#### EXERCISE GOAL:
Only the lines from the start of the entries through the line with "(506, 375) none" should be returned, each exactly as it stands, and no pictures.

#### EXERCISE MATERIAL:

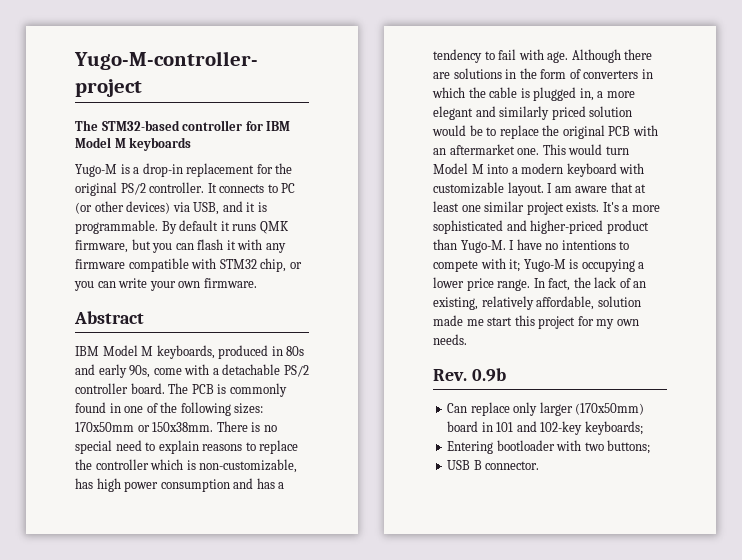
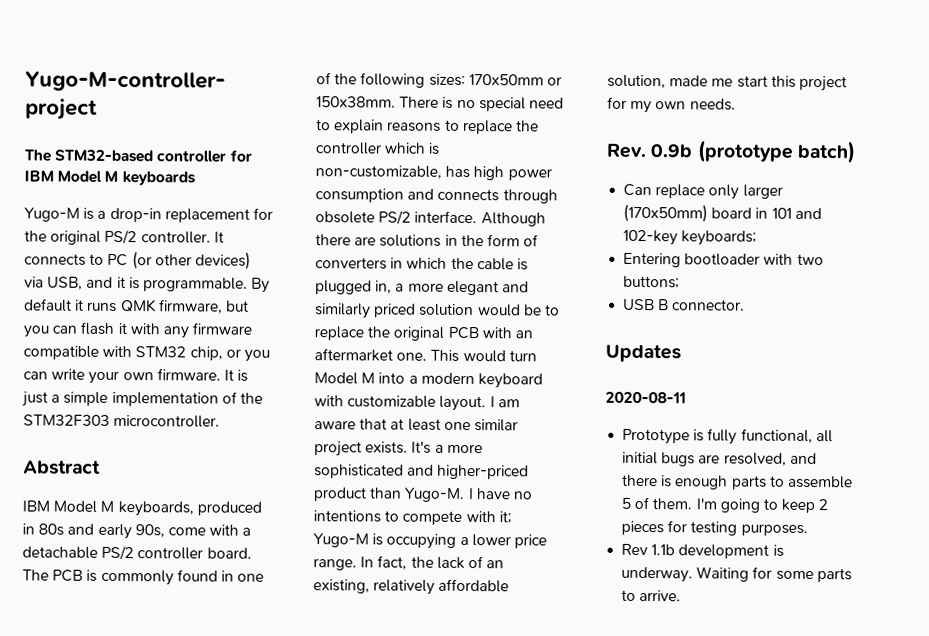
(257, 283) none -> [223,369,249,382] [22,391,263,407] [23,414,221,428] It is just a simple implementation of the STM32F303 microcontroller.
[256,478,285,489] [433,49,569,63] has a tendency to fail with age. -> [437,188,558,204] [315,210,478,225] connects through obsolete PS/2 interface.
[536,296,641,310] affordable, solution -> [438,578,510,593] [607,74,666,89] affordable solution,
(506, 375) none -> [696,140,856,164] (prototype batch)
(540, 465) none -> [605,344,681,363] [605,391,686,404] [622,428,833,445] [622,451,817,467] [622,474,853,490] [621,496,829,514] [621,520,808,536] [621,543,784,559] [621,566,852,583] [621,589,682,602] // Updates // 2020-08-11 // Prototype is fully functional, all initial bugs are resolved, and there is enough parts to assemble 5 of them. I'm going to keep 2 pieces for testing purposes. // Rev 1.1b development is underway. Waiting for some parts to arrive.

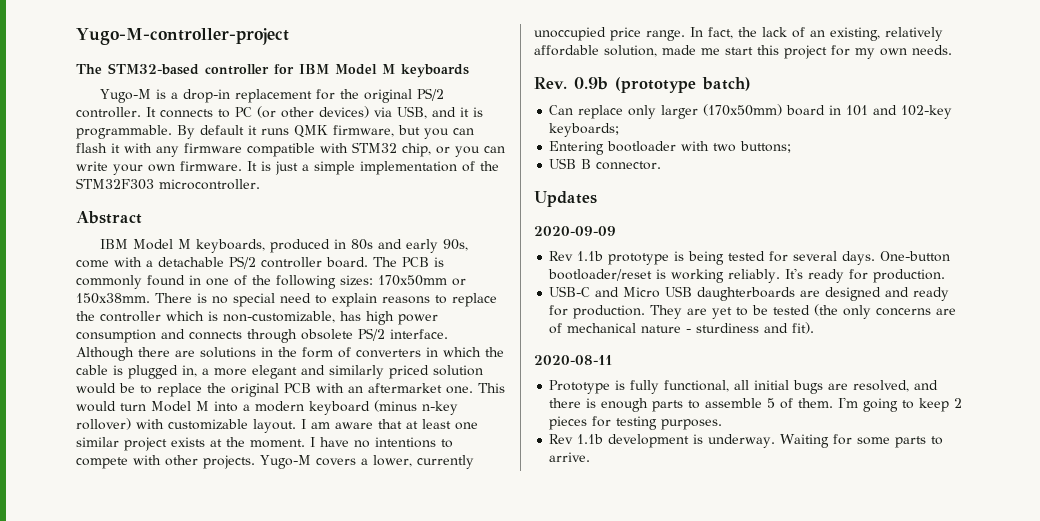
(543, 381) none -> [374,400,458,415] [76,418,131,430] (minus n-key rollover)
[365,441,483,454] [314,464,530,480] [313,487,466,503] exists. It's a more sophisticated and higher-priced product than Yugo-M. -> [171,437,305,448] exists at the moment.
[498,511,512,524] [313,533,511,549] it; Yugo-M is occupying a lower -> [165,455,474,469] [534,27,606,41] other projects. Yugo-M covers a lower, currently unoccupied
(681, 353) none -> [534,226,616,236] [549,251,951,265] [548,268,946,283] [549,286,950,301] [549,304,957,319] [549,322,815,334] // 2020-09-09 // Rev 1.1b prototype is being tested for several days. One-button bootloader/reset is working reliably. It's ready for production. // USB-C and Micro USB daughterboards are designed and ready for production. They are yet to be tested (the only concerns are of mechanical nature - sturdiness and fit).

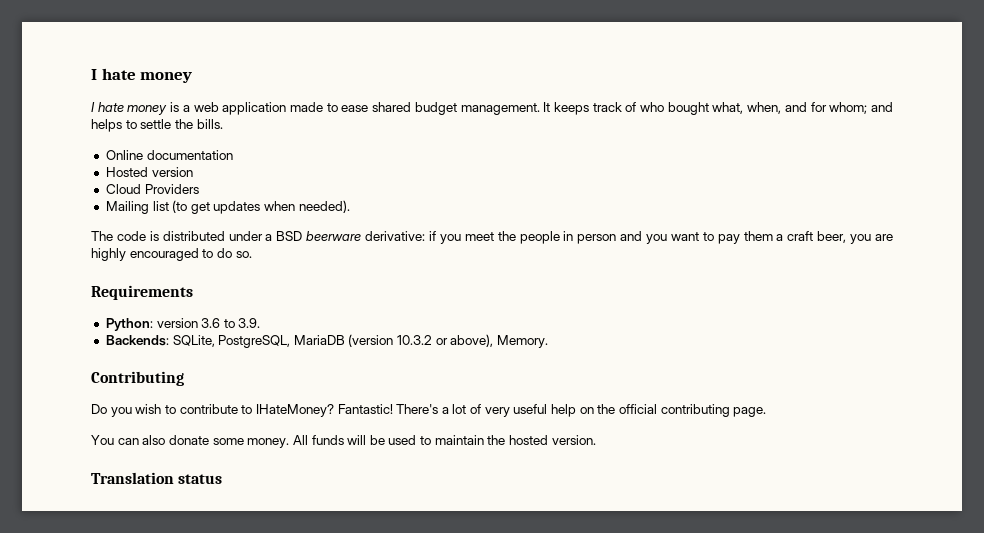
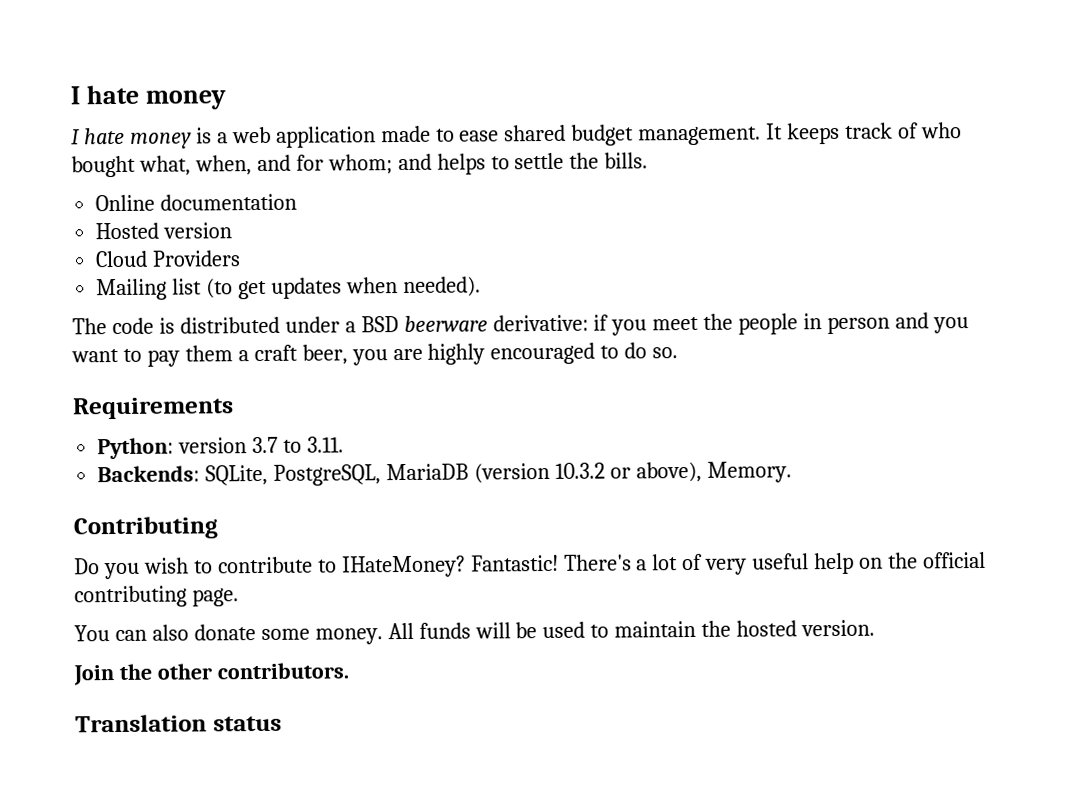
[201,318,261,328] 3.6 to 3.9. -> [252,436,344,454] 3.7 to 3.11.
(596, 440) none -> [73,662,349,686] // Join the other contributors.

#### RESULT OF THE EXERCISE:
(257, 283) none -> [223,369,249,382] [22,391,263,407] [23,414,221,428] It is just a simple implementation of the STM32F303 microcontroller.
[256,478,285,489] [433,49,569,63] has a tendency to fail with age. -> [437,188,558,204] [315,210,478,225] connects through obsolete PS/2 interface.
[536,296,641,310] affordable, solution -> [438,578,510,593] [607,74,666,89] affordable solution,
(506, 375) none -> [696,140,856,164] (prototype batch)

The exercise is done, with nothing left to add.